A vacation is a time to experience new places, new cultures, and new people. It’s a time to relax. It should be a break from stress and routine, but sometimes that day-to-day routine is what helps people with celiac disease feel comfortable and in control: overseeing what food is bought, how it is prepared, and how it is served. That loss of control can bring about feelings of anxiety—not exactly a fun break. In some ways, vacations highlight our differences even more. We may feel judged by restaurant staff and locals, or even those relatives we might not see too often. The idea of vacationing again reminds me that we are never truly free from celiac disease. 
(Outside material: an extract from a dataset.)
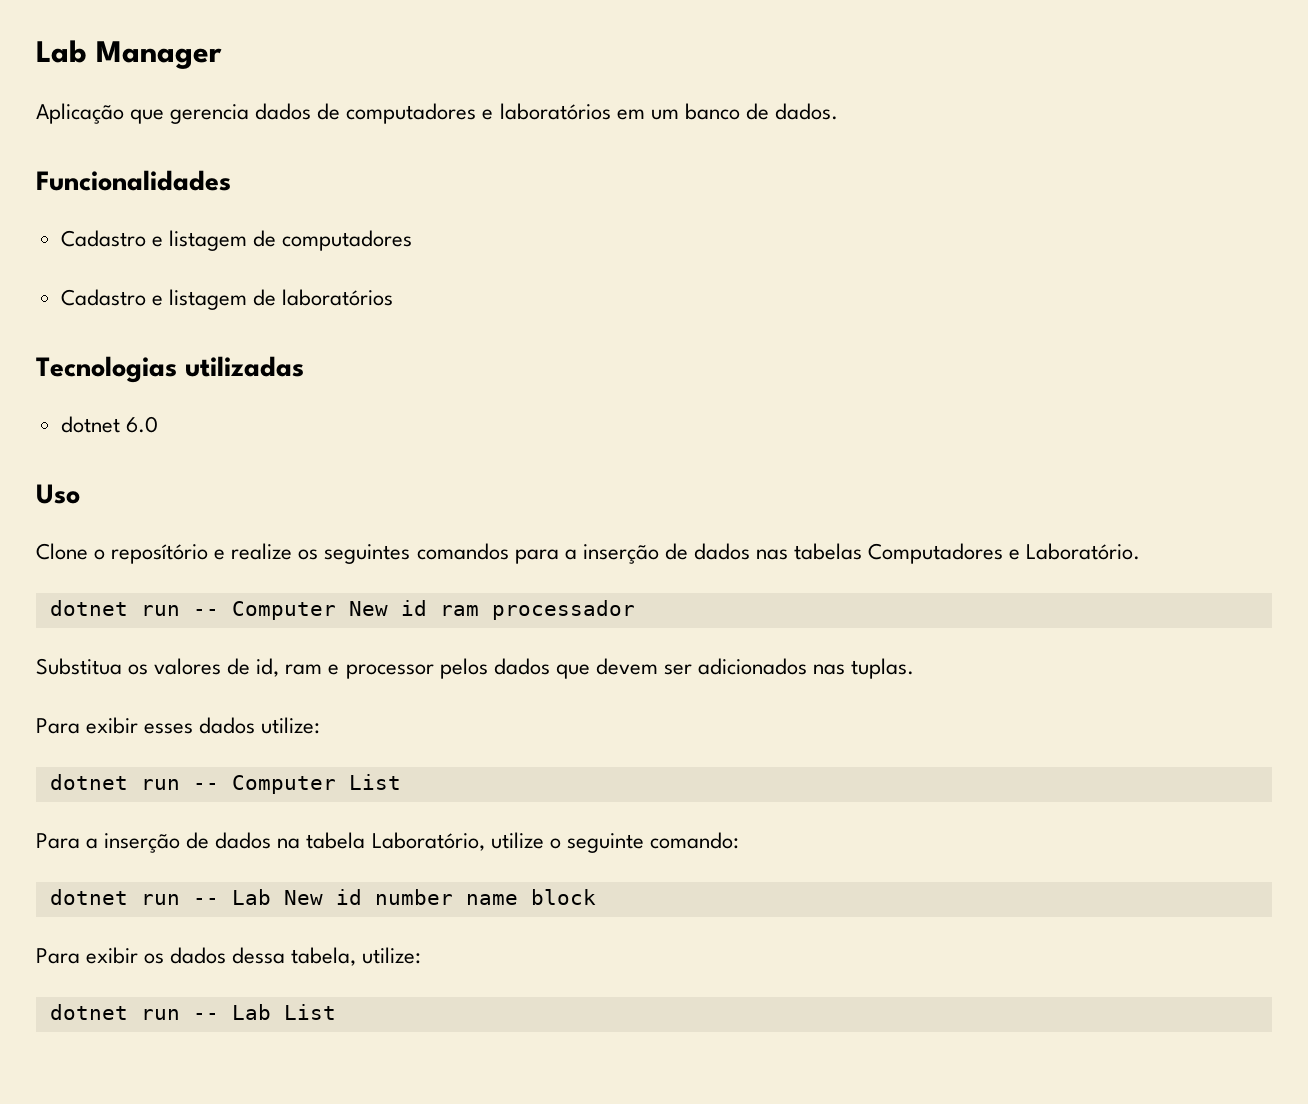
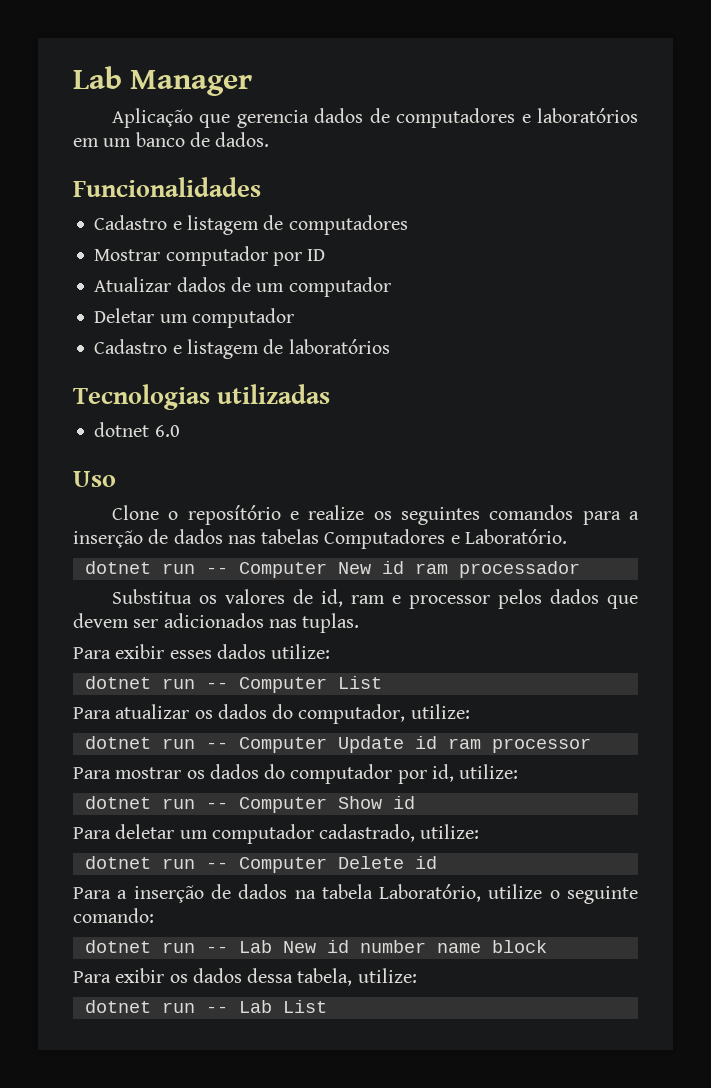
(413, 240) none -> [94,246,326,266] [94,277,391,297] [94,308,294,328] // Mostrar computador por ID // Atualizar dados de um computador // Deletar um computador
(401, 782) none -> [73,704,470,724] [84,736,591,753] [73,764,519,784] [84,796,415,813] [73,824,480,844] [84,856,437,873] // Para atualizar os dados do computador, utilize: // dotnet run -- Computer Update id ram processor // Para mostrar os dados do computador por id, utilize: // dotnet run -- Computer Show id // Para deletar um computador cadastrado, utilize: // dotnet run -- Computer Delete id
But it’s important for those of us with celiac disease to not allow the diet to intimidate us into staying home. I will not allow this disease to shackle me anymore than it needs to, and I encourage you to do the same. To help, here are some of my tips for staying healthy and sane when taking a trip: 

  1. Research the destination, culture, and food extensively beforehand. What sort of food do the locals normally eat, and does it contain gluten? Are there any dedicated gluten-free restaurants? It might be a good idea to get lodgings near those restaurants. Are there any language or cultural differences that would make asking for accommodations especially challenging? All things to consider. 
  2. Enlist an ally, if you can. If you’re visiting someone, ask them to try out restaurants before you go, or ask them to translate for you when at a restaurant. If you’re traveling with someone, ask them to remind you to double-check that your food is gluten-free.
  3. When you arrive at the destination, scope out the nearest grocery store. What products do they have that you can eat in case there are no gluten-free restaurants open? At the very least fruits and vegetables are internationally gluten-free. 
  4. Focus on the fun. It’s supposed to be a vacation, not an exercise in pain! Soak up the sun, see the nightlife, go hiking and investigate small, local stores. Eating is only part of the adventure.
  5. Plan for contingencies. Worst case scenario is you can’t find any gluten-free food or you get glutened. Be sure to pack a few filling gluten-free snacks (in your carry-on and checked luggage) and anything you rely on to feel better in case digestive disaster strikes. 
  6. Don’t beat yourself up. Not every trip will go perfectly, even without an autoimmune disease. Take your mistakes in stride and use them to improve your next trip. 

I do not pretend to have trip-taking down to a science. As much as I plan, things happen that are out of my control. But life is worth living, and traveling is part of what enriches the human experience. Yes, I may have the occasional negative experience, but I believe it’s better to try than to stay home for the rest of my life. 

At Beyond Celiac, we envision a future free from the burden of celiac disease. With our strategic science plan and shrewd partnerships, Beyond Celiac is already making strides toward that new world: one where those with celiac disease can travel freely, be spontaneous, and eat without fear—a world Beyond Celiac.